**PROBLEM DESCRIPTION**. If a line of the data below holds the string "REMOTE", copy it.

**DATA EXTRACT**.
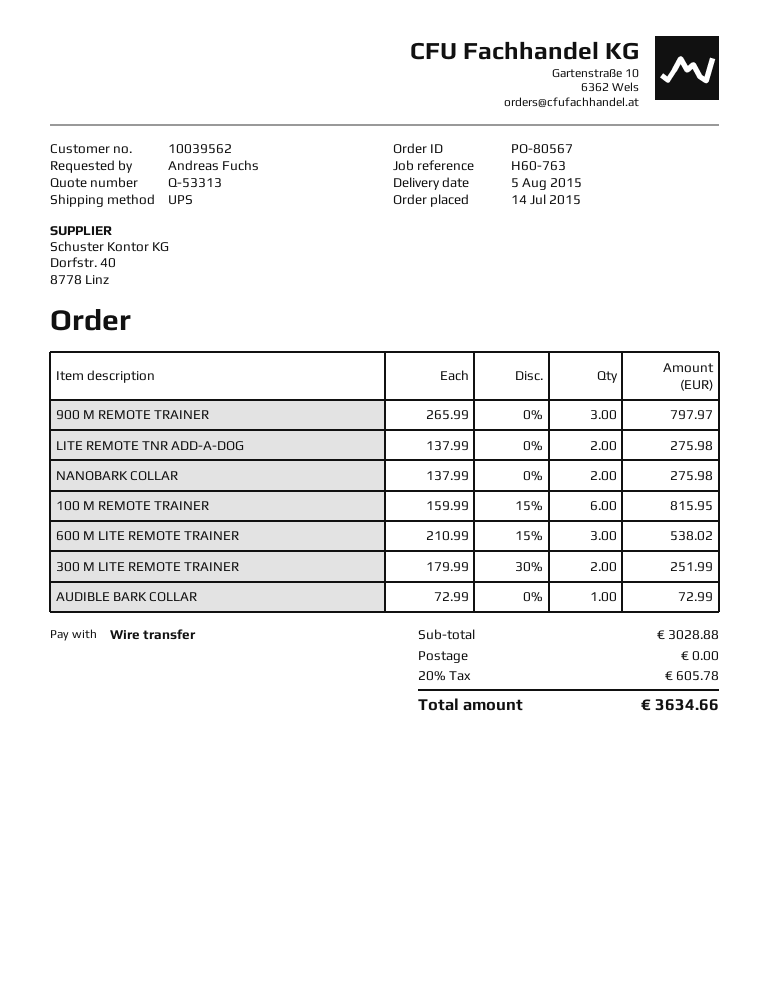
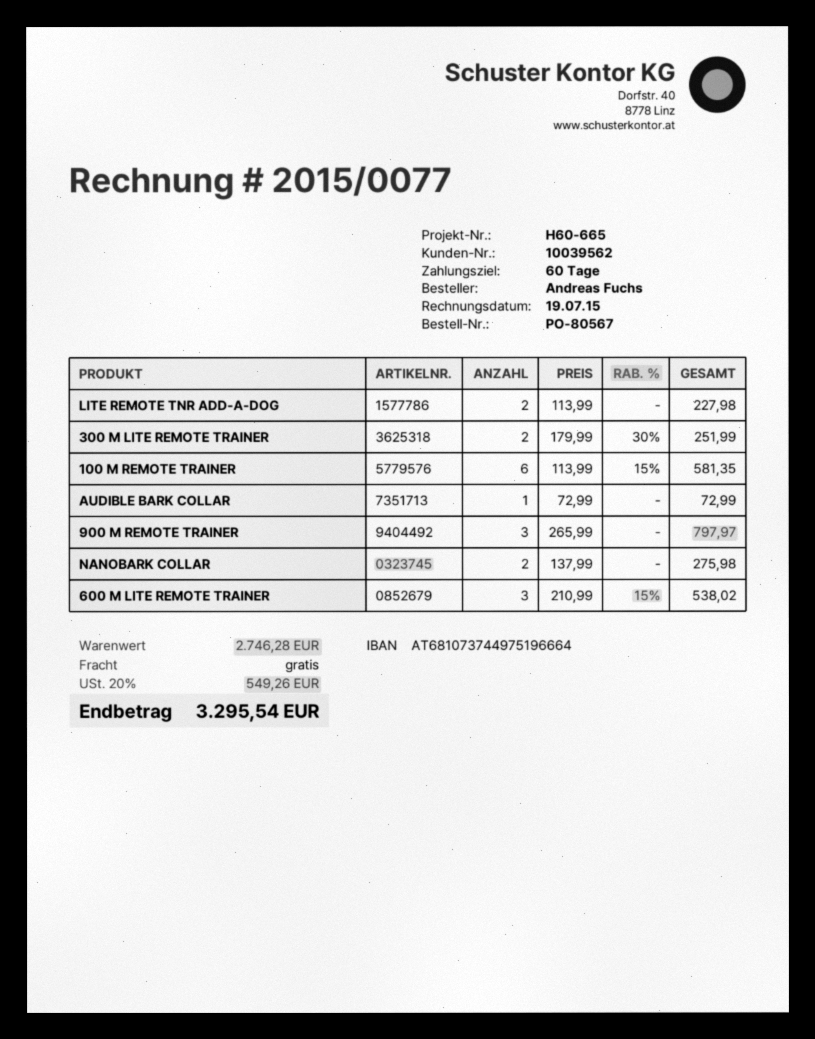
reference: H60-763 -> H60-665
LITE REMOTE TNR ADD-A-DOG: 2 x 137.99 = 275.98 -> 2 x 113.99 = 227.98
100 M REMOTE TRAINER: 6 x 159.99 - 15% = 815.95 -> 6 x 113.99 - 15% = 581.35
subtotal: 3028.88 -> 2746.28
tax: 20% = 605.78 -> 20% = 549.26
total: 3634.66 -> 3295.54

**PROBLEM SOLUTION**.
LITE REMOTE TNR ADD-A-DOG: 2 x 137.99 = 275.98 -> 2 x 113.99 = 227.98
100 M REMOTE TRAINER: 6 x 159.99 - 15% = 815.95 -> 6 x 113.99 - 15% = 581.35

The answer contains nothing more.